= Austin Sarat =

American political science professor

Austin Sarat (born November 2, 1947) is an American political scientist who is William Nelson Cromwell Professor of Jurisprudence and Political Science at Amherst College in Amherst, Massachusetts. He is also a Five College Fortieth Anniversary Professor.

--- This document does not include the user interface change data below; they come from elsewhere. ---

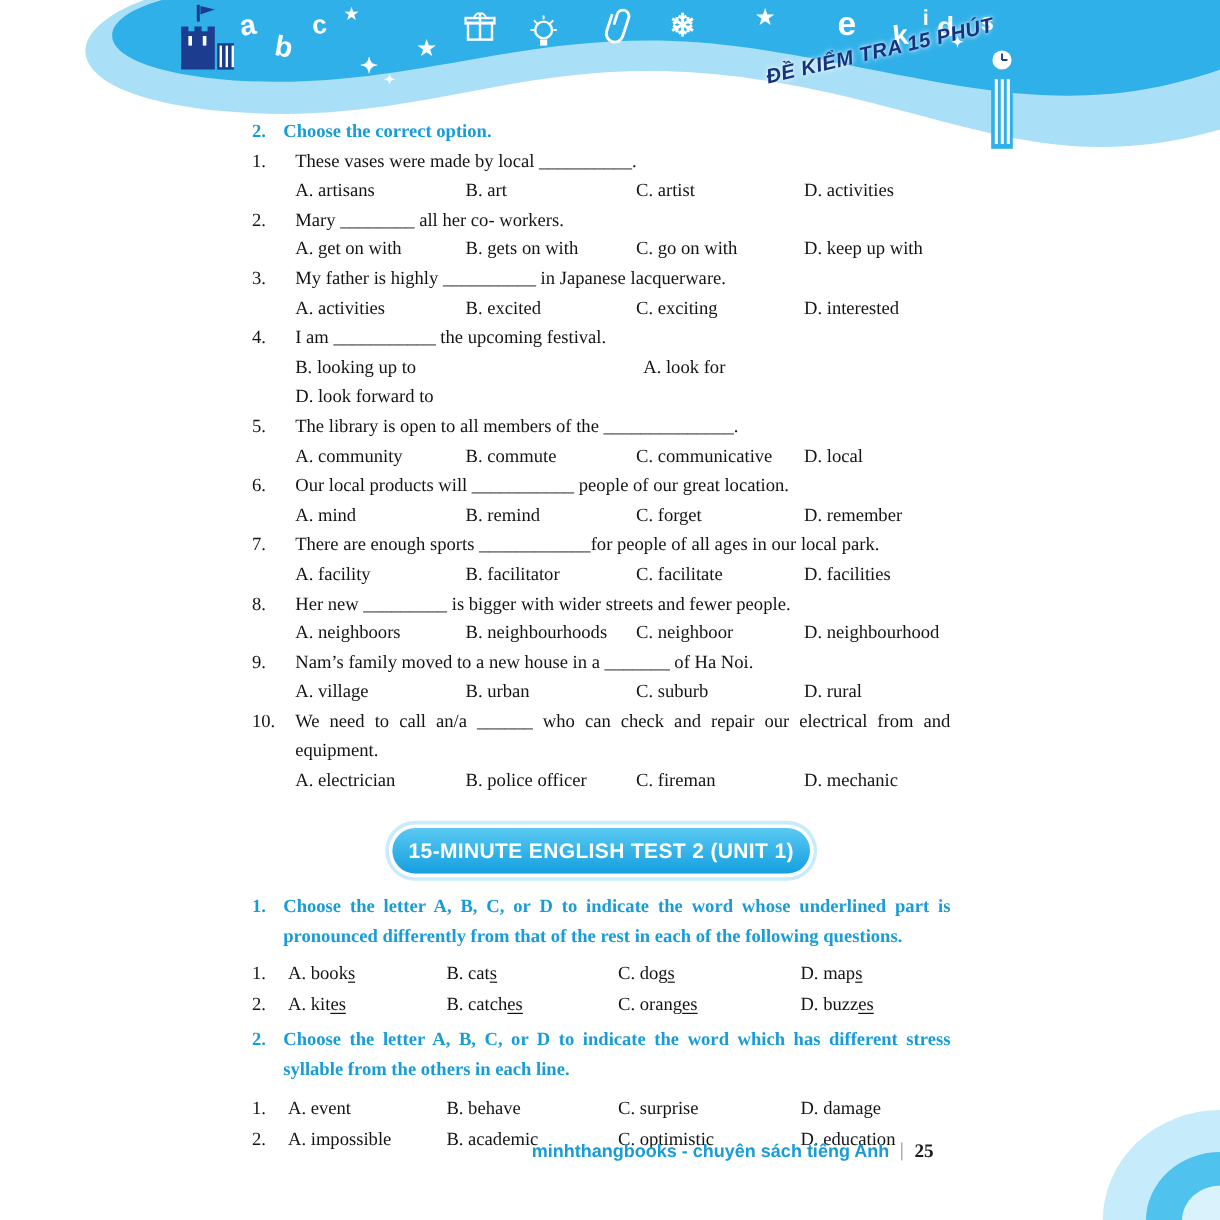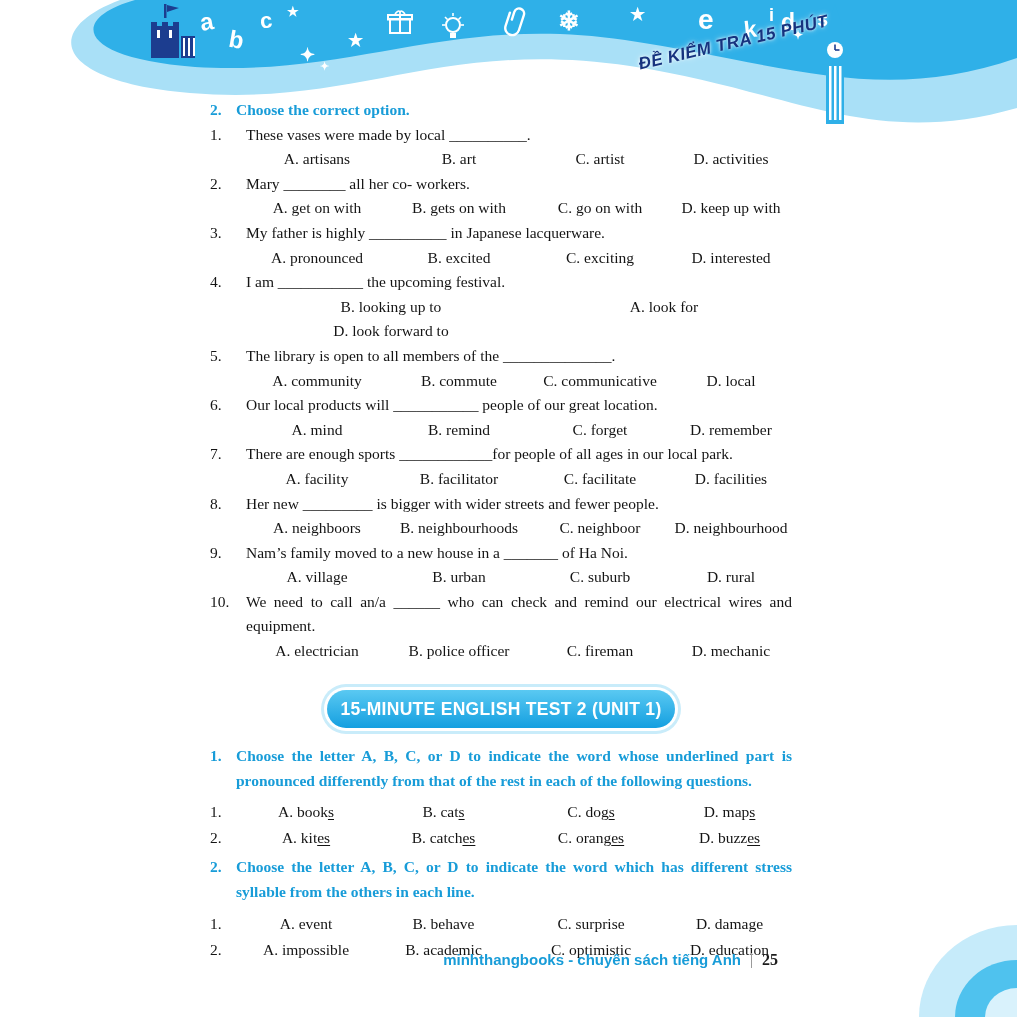--- a/index.html
+++ b/index.html
@@ -40,21 +40,21 @@
   }
   .justify { text-align: justify; }
 
   .bhead { display:flex; font-weight:bold; color:#189cd8; }
   .bhead .hnum { flex:0 0 26px; }
   .bhead .htext { flex:1; }
 
   .q { display:flex; }
   .qnum { flex:0 0 36px; }
   .qbody { flex:1; }
-  .opts { display:grid;text-align:center; }
+  .opts { display:grid; }
   .opts4 { grid-template-columns: 142px 142px 140px auto; }
   .opts2 { grid-template-columns: 290px auto; }
   .optsP { grid-template-columns: 132px 143px 152px auto; }
 
   .q2 { display:flex; line-height:26px; }
   .q2num { flex:0 0 30px; }
   .q2 .opts { flex:1; }
   .ul { text-decoration: underline; text-underline-offset: 2px; }
 
   
@@ -191,21 +191,21 @@
           <span>D. keep up with</span>
         </div>
       </div>
     </div>
 
     <div class="q">
       <div class="qnum">3.</div>
       <div class="qbody">
         <div class="qtext">My father is highly __________ in Japanese lacquerware.</div>
         <div class="opts opts4">
-          <span>A. pronounced</span>
+          <span>A. activities</span>
           <span>B. excited</span>
           <span>C. exciting</span>
           <span>D. interested</span>
         </div>
       </div>
     </div>
 
     <div class="q">
       <div class="qnum">4.</div>
       <div class="qbody">
@@ -279,21 +279,21 @@
           <span>B. urban</span>
           <span>C. suburb</span>
           <span>D. rural</span>
         </div>
       </div>
     </div>
 
     <div class="q">
       <div class="qnum">10.</div>
       <div class="qbody">
-        <div class="qtext justify">We need to call an/a ______ who can check and remind our electrical wires and equipment.</div>
+        <div class="qtext justify">We need to call an/a ______ who can check and repair our electrical from and equipment.</div>
         <div class="opts opts4">
           <span>A. electrician</span>
           <span>B. police officer</span>
           <span>C. fireman</span>
           <span>D. mechanic</span>
         </div>
       </div>
     </div>
 
     <div class="badge-wrap">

He has written, co-written, or edited more than fifty books in the fields of law and political science.

== Education ==
Professor Sarat received a B.A. from Providence College in 1969, and both an M.A. and Ph.D. from the University of Wisconsin-Madison in 1970 and 1973, respectively. He also received a J.D. from Yale Law School in 1988.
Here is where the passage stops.